Exercise goal → Within these records, how many lines hold "Intellij"? Give the number alone.
########################################
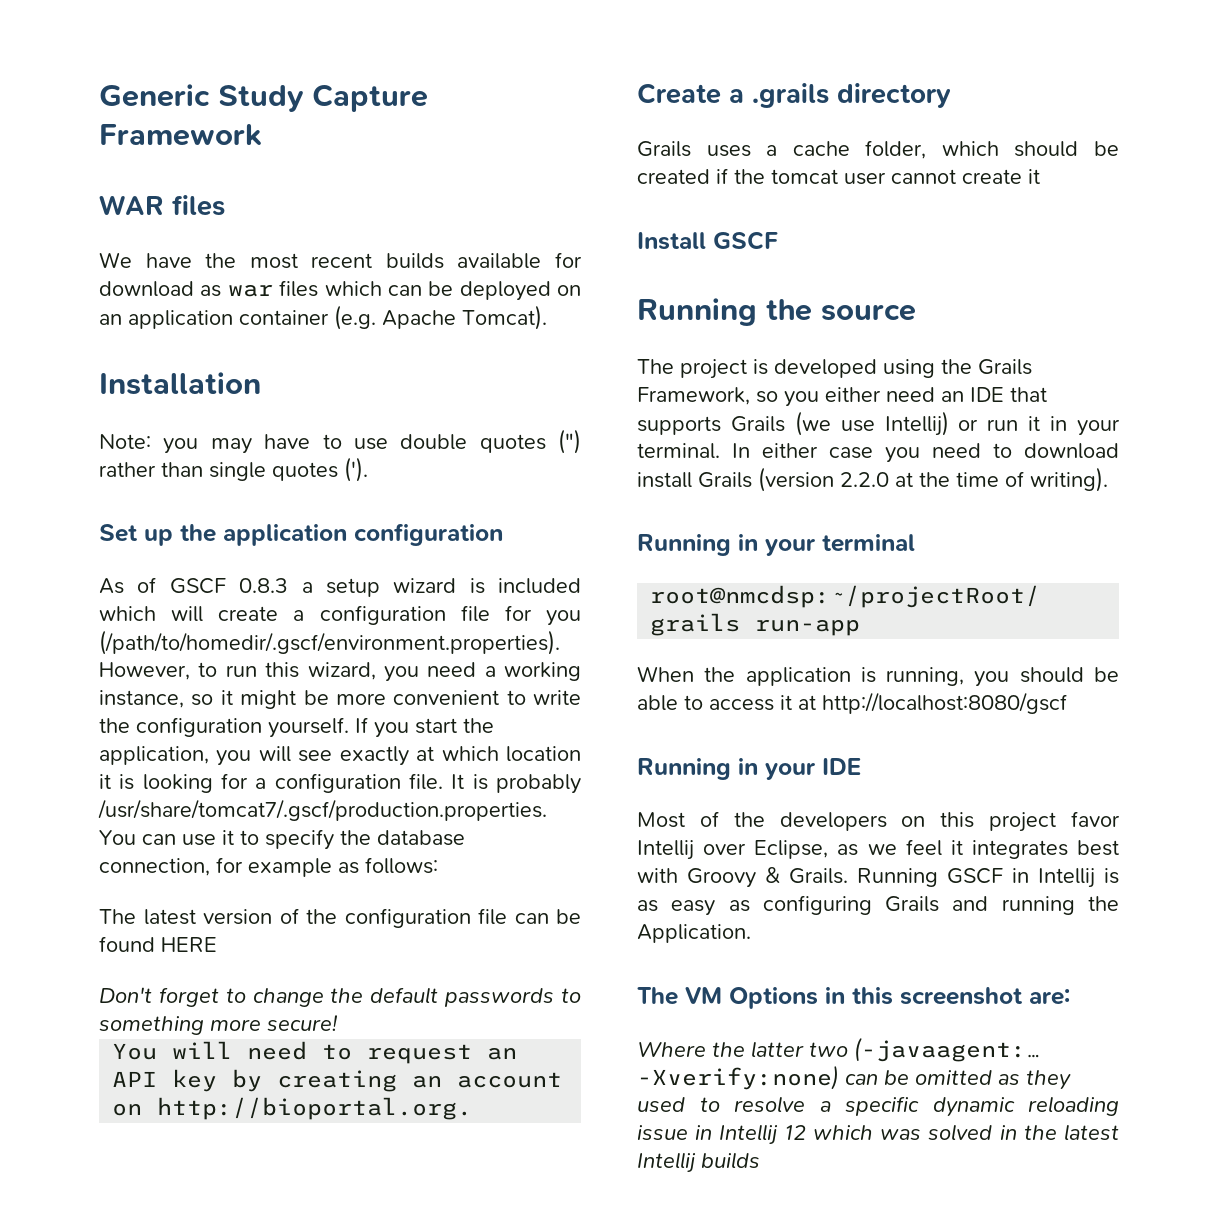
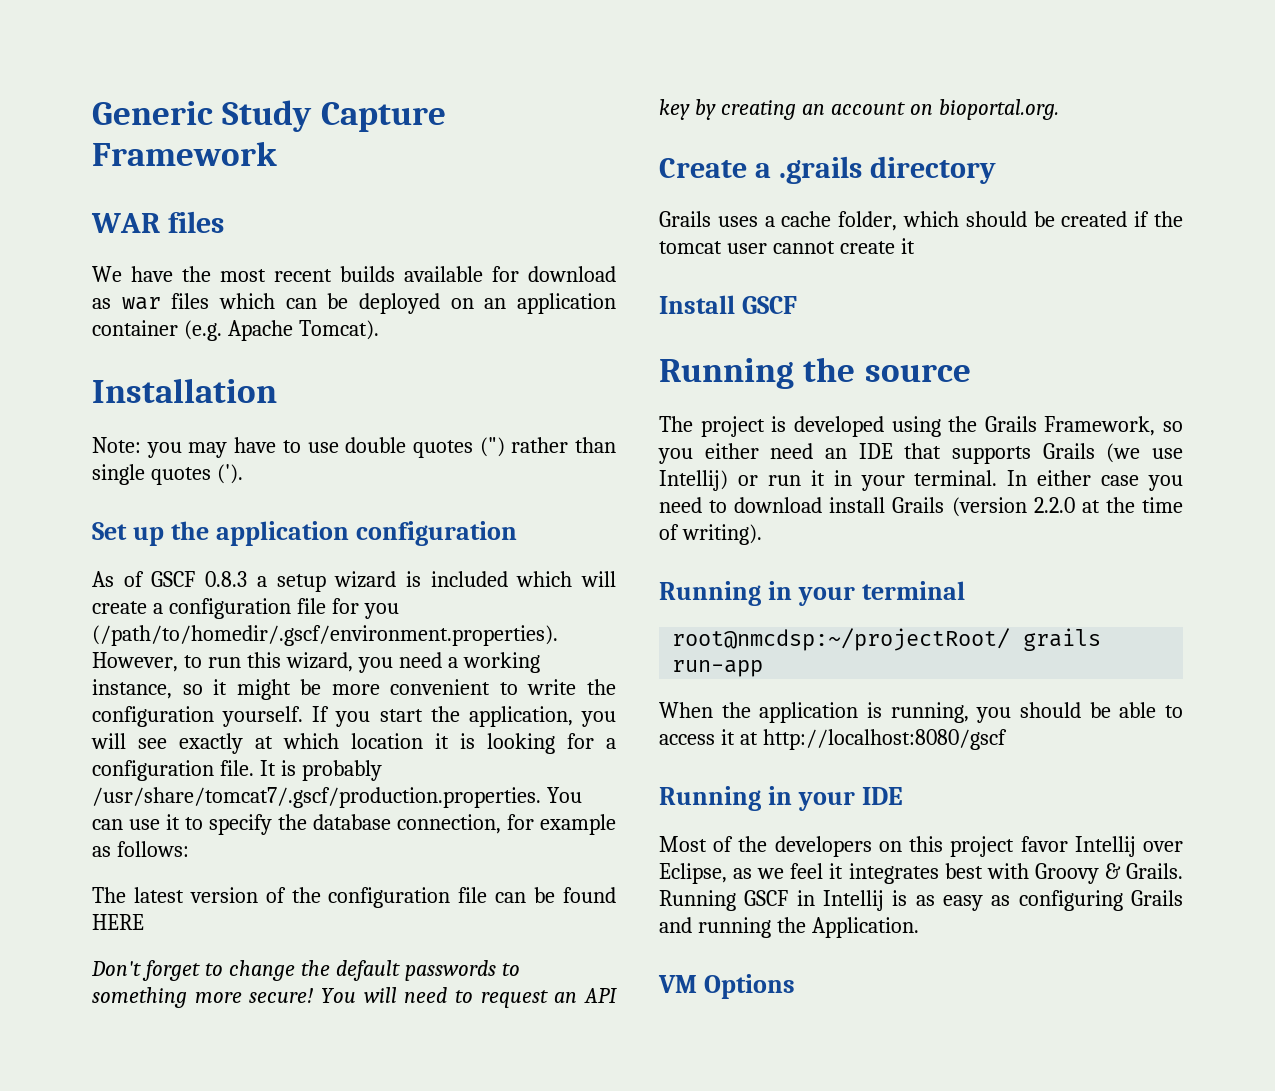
(338, 1023) // -> (314, 995) none
[157,1097,473,1120] http://bioportal.org. -> [938,99,1059,120] bioportal.org.
[637,987,678,1005] The -> (919, 927) none
[825,987,1070,1005] [637,1037,1041,1062] [637,1065,1071,1090] [637,1096,1119,1117] [637,1124,1119,1145] [637,1152,760,1173] in this screenshot are: // Where the latter two (-javaagent:… -Xverify:none) can be omitted as they used to resolve a specific dynamic reloading issue in Intellij 12 which was solved in the latest Intellij builds -> (795, 986) none

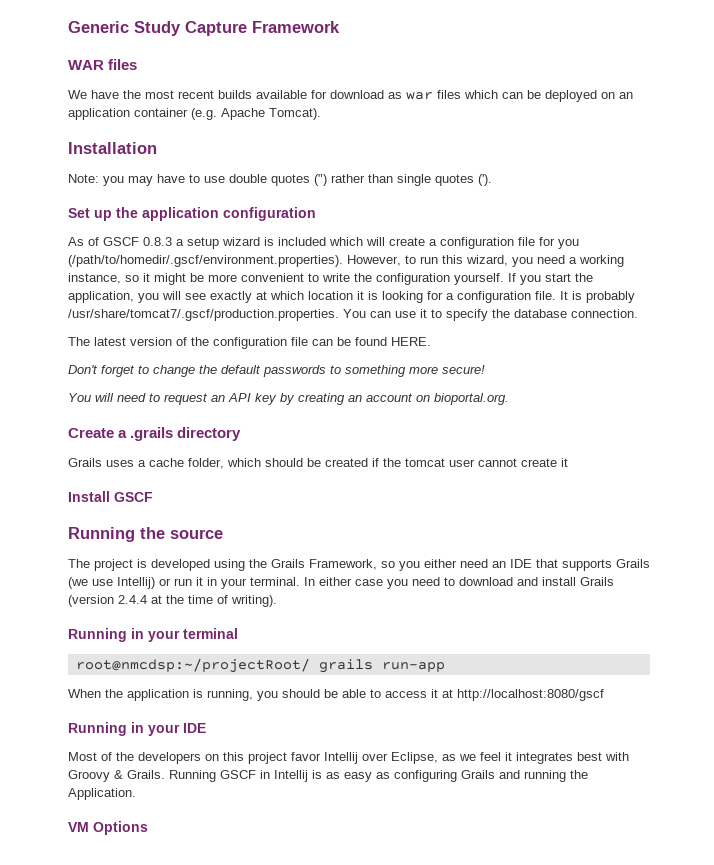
[397,814,616,835] [92,841,189,857] connection, for example as follows: -> [571,309,638,318] connection.
[92,914,144,930] HERE -> [391,337,431,346] HERE.
(314, 995) none -> (485, 369) //
(823, 505) none -> [517,577,538,586] and
[1033,497,1075,513] 2.2.0 -> [118,595,147,604] 2.4.4

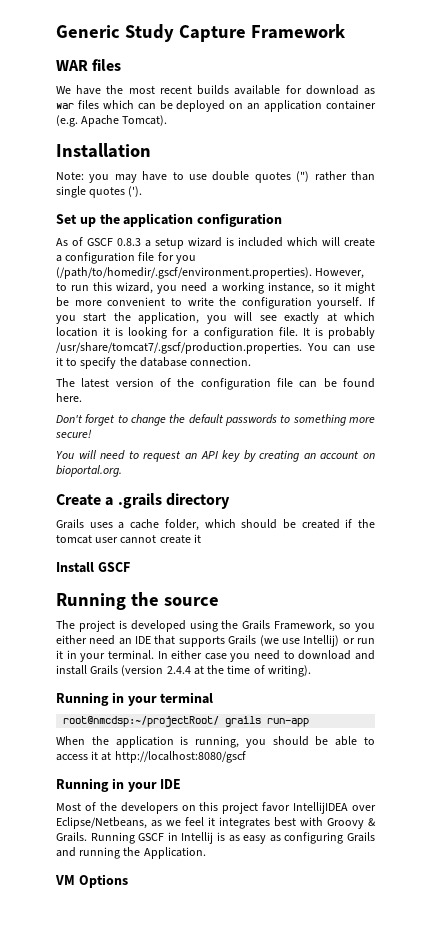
[391,337,431,346] HERE. -> [56,393,82,402] here.
[324,752,438,764] Intellij over Eclipse, -> [293,802,376,814] [56,817,147,829] IntellijIDEA over Eclipse/Netbeans,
########################################
Answer section → 2